17 Mart’ta hücresine baskın

Yeni Demokrasi gibi yayınları parayla dışarıdan almaya zorlandıklarını belirten Gülmez süren tecridi ve saldırıları ve 17 Mart’ta kaldığı hücreye yapılan baskını faksta şu ifadelerle anlattı:

“Koyu bir tecritte bize gardiyanlardan gelir ne gelirse. Onlarda bir eldiven ve maske takarak bazen de eldiven ve maskesiz gelip giriyorlar. Koronavirüs bir gelirse yayılmasını engelleme mümkünsüz. Yemek dağıtırken şuna buna yayılır. Bize sadece küçük bir sabun verdiler. Maske, eldiven, kolonya vb. hiçbir şey yok. Bakan, mahkumlar devletin sorumluluğundadır aileler merak etmesin diyor ya pratik öyle demiyor ama. Anlatayım 2 buçuk yıl sonra hastane götürülmüştüm. 2 defa daha gidip tahlil ve tetkik vb. yaptık. Kolonoskopi vardı daha kalmıştı öyle. Korona sonrası hastane bitti. Revir, diş filan öyle. 17 Mart Salı günü baskın arama yaptılar bana 1 buçuk saat hücreyi alt üst edip talan yine bir sürü malzememi eşyamı çöpe attılar. Zarar verdiler yine ama bu defa bunları her zaman yaptığının yanında tüm ilaçlarımı aldılar. 1 haftayı geçti, geri getiren de yok, getirmezler. Tümü doktorların yazdığı, onların verdiği ve kullandığım ilaçlardı ve hepsini aldılar. Üç beş tane ile stok yapıyormuşum. Diğerleri bir yana kireç çözücü, sabun, cif , bulaşık süngeri, jiletler ve tırnak makası gibi temizlik ve hijyen malzemelerini havalandırmadaki çöp kovasını ve fareler çıkmasın diye koyduğumuz kapak gibi malzemeleri vb. ide alıp yağmalamak, çöpe atmakla birleşince bu ilaçları almamız anlaşılır olmadı. Kronik hastalıklara sahip 55 yaşında risk grubundayım. Hastane ve revire götürülmediğim koşullarda bir de ilaç ve bu malzemelerim kantinden alınamıyor ve suda satılmıyor. Bu ihtiyaçlardan yoksun bırakmakla hedeflenen tek şey ortaya çıkıyor. Bizi koronavirüs karşısında savunmasız, güçsüz etkiye açık halde bırakmak. Somut aleni bir durum bu. Diğer yol ve yöntemlerle bizden kurtulamıyorlar. Bu vesile ile buralarda bu saldırılarla yapmaya çalışıyorlar. Bunları ve bunların kapsamında olabilecek her türlü sağlık sorunlarında tüm ilgililerin sorumlu olacağını dilekçeleri bakanlık ve savcılığa yazdım verdim. Yollanır mı bilmiyorum ama sizin de bilginiz olsun. Avukat Destına Yıldız’a da yazdım tüm ayrıntısıyla henüz yolladığımı bilmiyorum. Onlarca gardiyan bazıları eldivensiz küçücük hücrede sosyal mesafeyi vb.ni hiçe sayarak baskın aramaya gelmeleri acil korona tedbirlerine giriyor sanıyorum!”
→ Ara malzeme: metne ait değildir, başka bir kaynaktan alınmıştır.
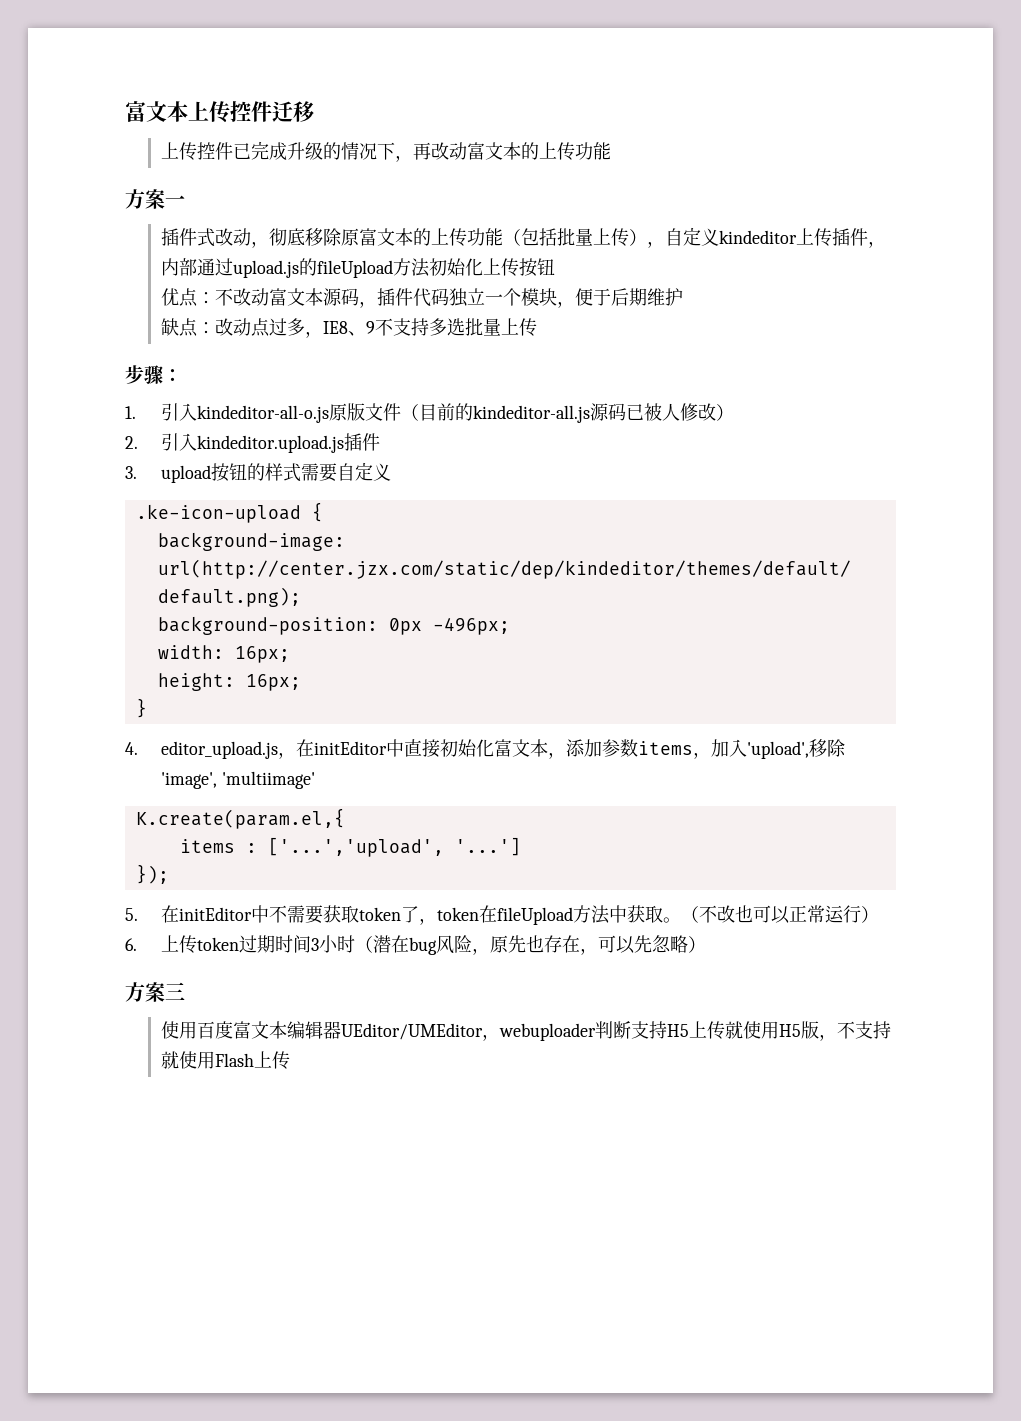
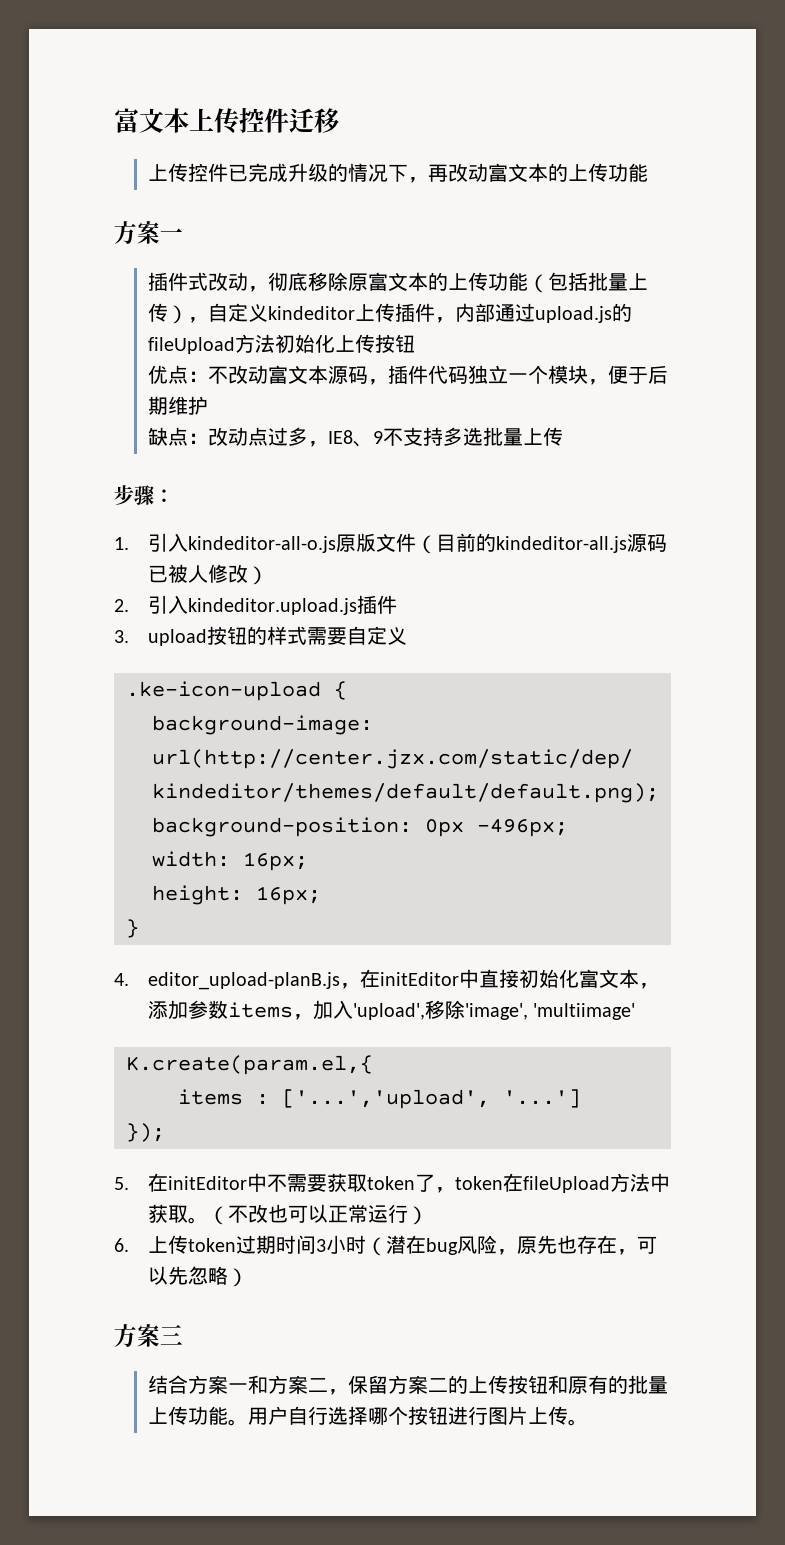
[160,741,278,759] editor_upload.js -> [147,972,340,990] editor_upload-planB.js
[160,1021,891,1041] [160,1051,290,1070] 使用百度富文本编辑器UEditor/UMEditor，webuploader判断支持H5上传就使用H5版，不支持就使用Flash上传 -> [147,1375,668,1395] [147,1406,588,1426] 结合方案一和方案二，保留方案二的上传按钮和原有的批量上传功能。用户自行选择哪个按钮进行图片上传。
Tutsak yakınlarından edinilen bilgiye göre Bolu F Tipi Hapishanesi'nde bütün tutsakların hücresine benzeri saldırı oldu.

Arttırılan telefon görüşünde de önlem yok

Gülmez, telefon görüşü ve infaz düzenlemesi hakkında şunları belirtti:

“Onca iş güçleri varken bütün hapishane ıvır zıvır telefona çıkıyor. O ahizeden özellikle korunmak gerekirken bu da maske ile olabilirken sadece yere dezenfakten sprey koymuşlar her konuşan sıkacakmış. Ayrıca götürdüğüm ıslak mendil ile sildim, uzak tuttum ama ne kadar sağlıklı. Hepsi hikâye. Dışarıda olduğu gibi içerde zindanlarda da altında kalacaklar bu koronavirüsün. İnfaz düzenlemesinde siyasileri dışında bırakacaklarmış. Korona sadece adlileri buluşuyor galiba. Siyasilere dokunmuyor. Dikkat ediyoruz da bizim tedbirimizin anlamı yok ki. Bize dışardan onlar getirir ve bizim tedbirimizin anlamı ne. İyisiniz, iyiyiz koronavirüs her yerde sizlerde aynı tehdit ile baş başasınız. Kapitalist sistemden doğa intikam alıyor gibi. Savaş savaş gibi bir durum kim öle kim kala!”